§ Provided entries:
==========
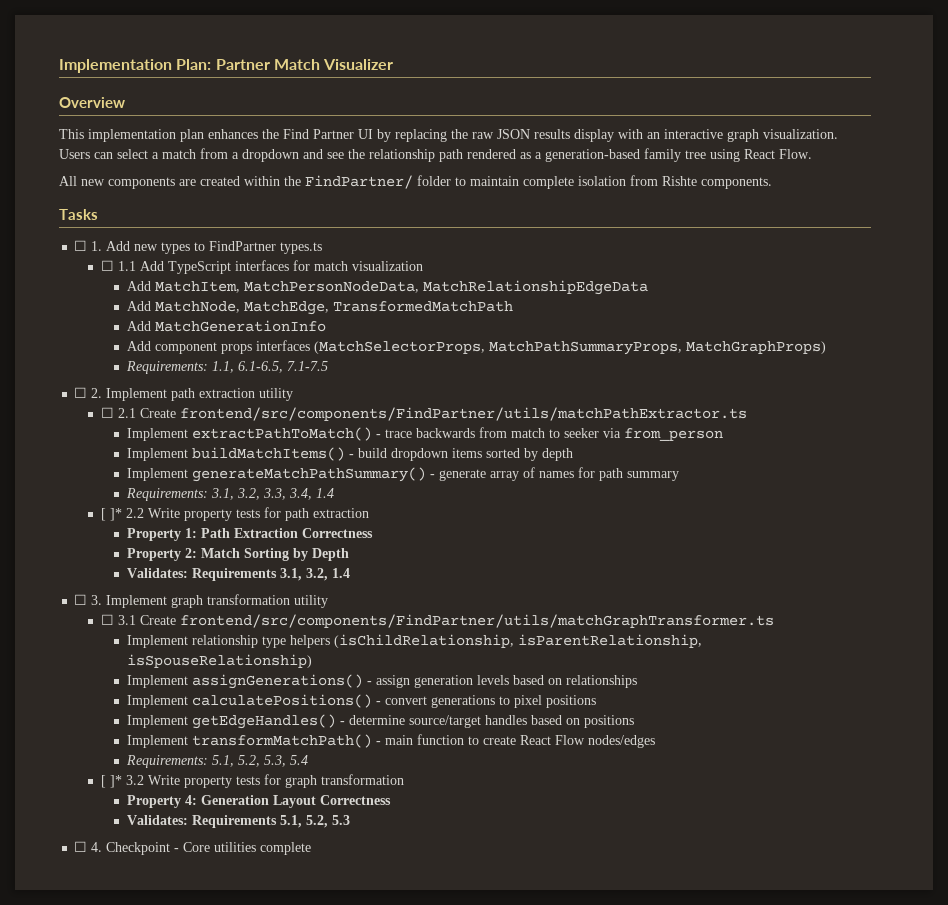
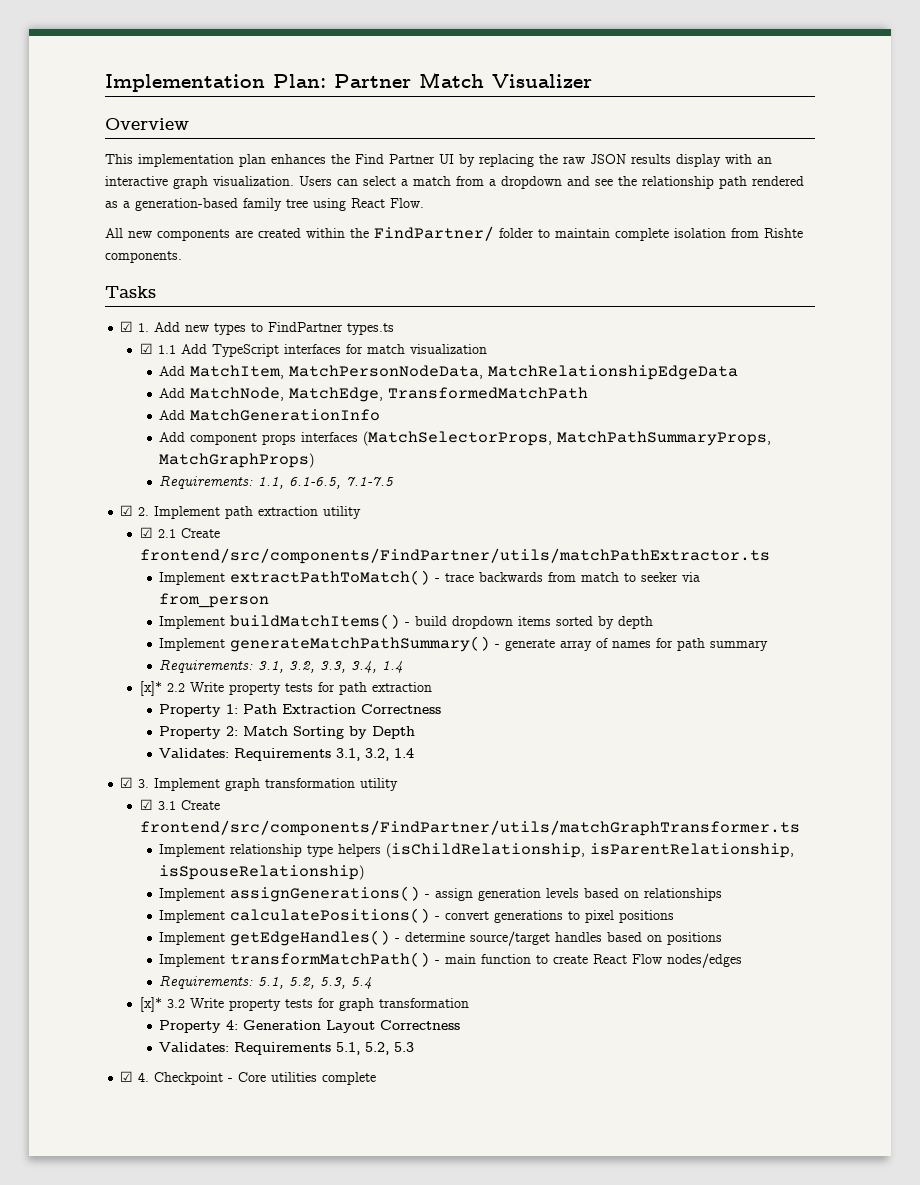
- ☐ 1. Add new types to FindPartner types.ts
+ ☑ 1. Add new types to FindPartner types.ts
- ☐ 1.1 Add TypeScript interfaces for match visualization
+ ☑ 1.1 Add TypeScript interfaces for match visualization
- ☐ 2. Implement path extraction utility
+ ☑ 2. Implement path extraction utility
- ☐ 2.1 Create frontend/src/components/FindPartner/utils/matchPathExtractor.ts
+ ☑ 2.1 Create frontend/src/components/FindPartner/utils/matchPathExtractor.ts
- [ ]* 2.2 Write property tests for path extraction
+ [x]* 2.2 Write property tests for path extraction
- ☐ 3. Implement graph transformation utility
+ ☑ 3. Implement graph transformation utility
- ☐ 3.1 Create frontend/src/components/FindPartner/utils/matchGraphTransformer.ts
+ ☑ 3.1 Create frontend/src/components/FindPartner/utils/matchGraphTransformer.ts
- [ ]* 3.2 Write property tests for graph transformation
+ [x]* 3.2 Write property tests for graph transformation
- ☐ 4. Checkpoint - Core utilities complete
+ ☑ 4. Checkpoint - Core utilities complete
==========
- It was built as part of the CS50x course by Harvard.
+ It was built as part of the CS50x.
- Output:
==========
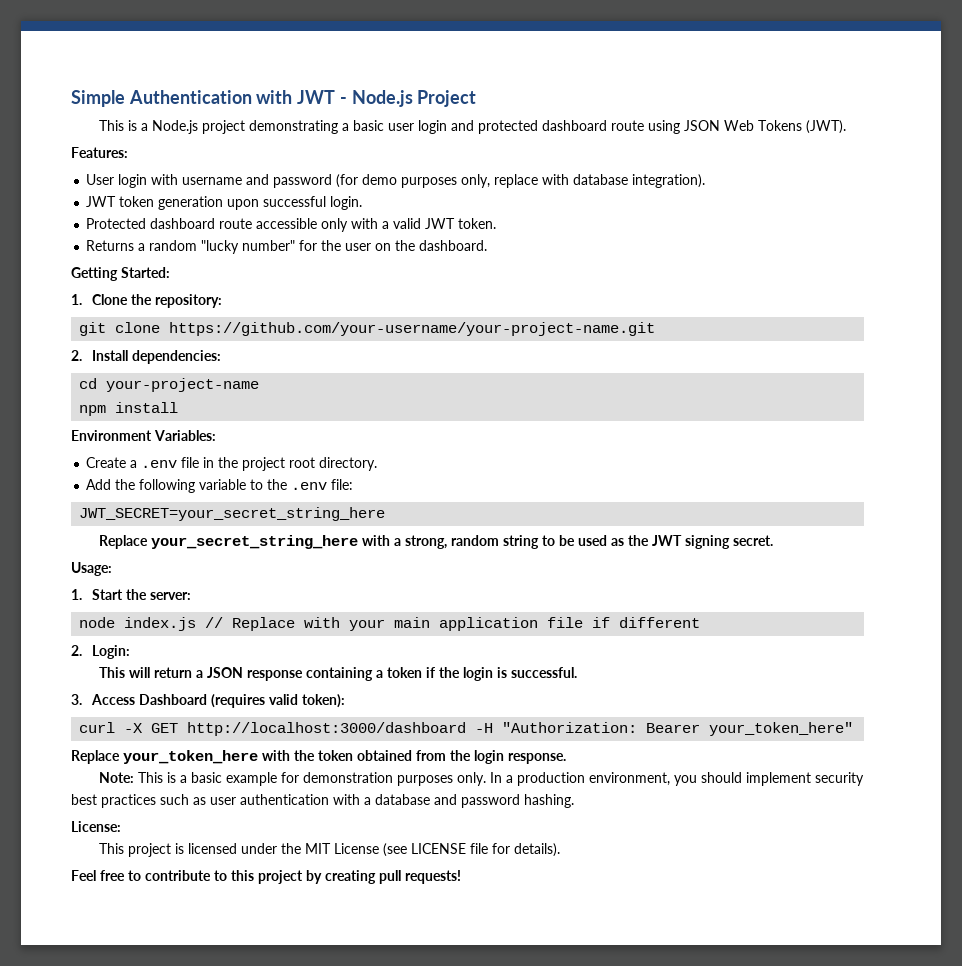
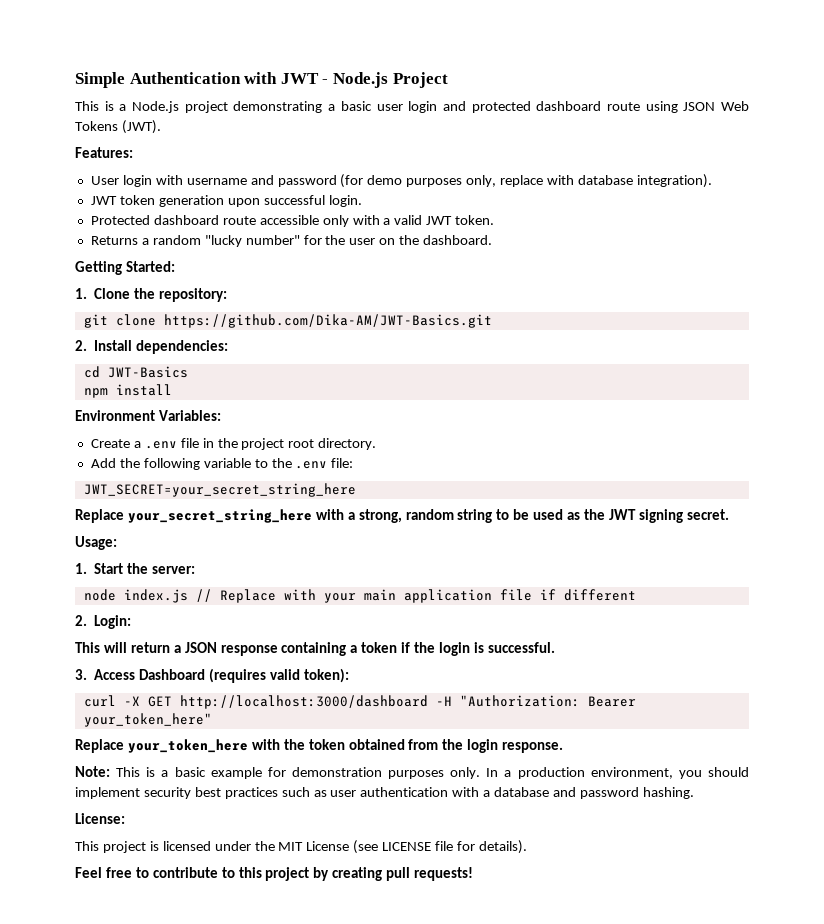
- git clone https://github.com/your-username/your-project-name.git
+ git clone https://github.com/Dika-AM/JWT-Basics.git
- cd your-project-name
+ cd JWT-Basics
==========
§ Work order:
Both end lines included, restate word for word the lines above from the line with "- ☐ 3. Implement graph transformation utility" to the line with "- [ ]* 3.2 Write", and nothing else.

§ Solution to this problem:
- ☐ 3. Implement graph transformation utility
+ ☑ 3. Implement graph transformation utility
- ☐ 3.1 Create frontend/src/components/FindPartner/utils/matchGraphTransformer.ts
+ ☑ 3.1 Create frontend/src/components/FindPartner/utils/matchGraphTransformer.ts
- [ ]* 3.2 Write property tests for graph transformation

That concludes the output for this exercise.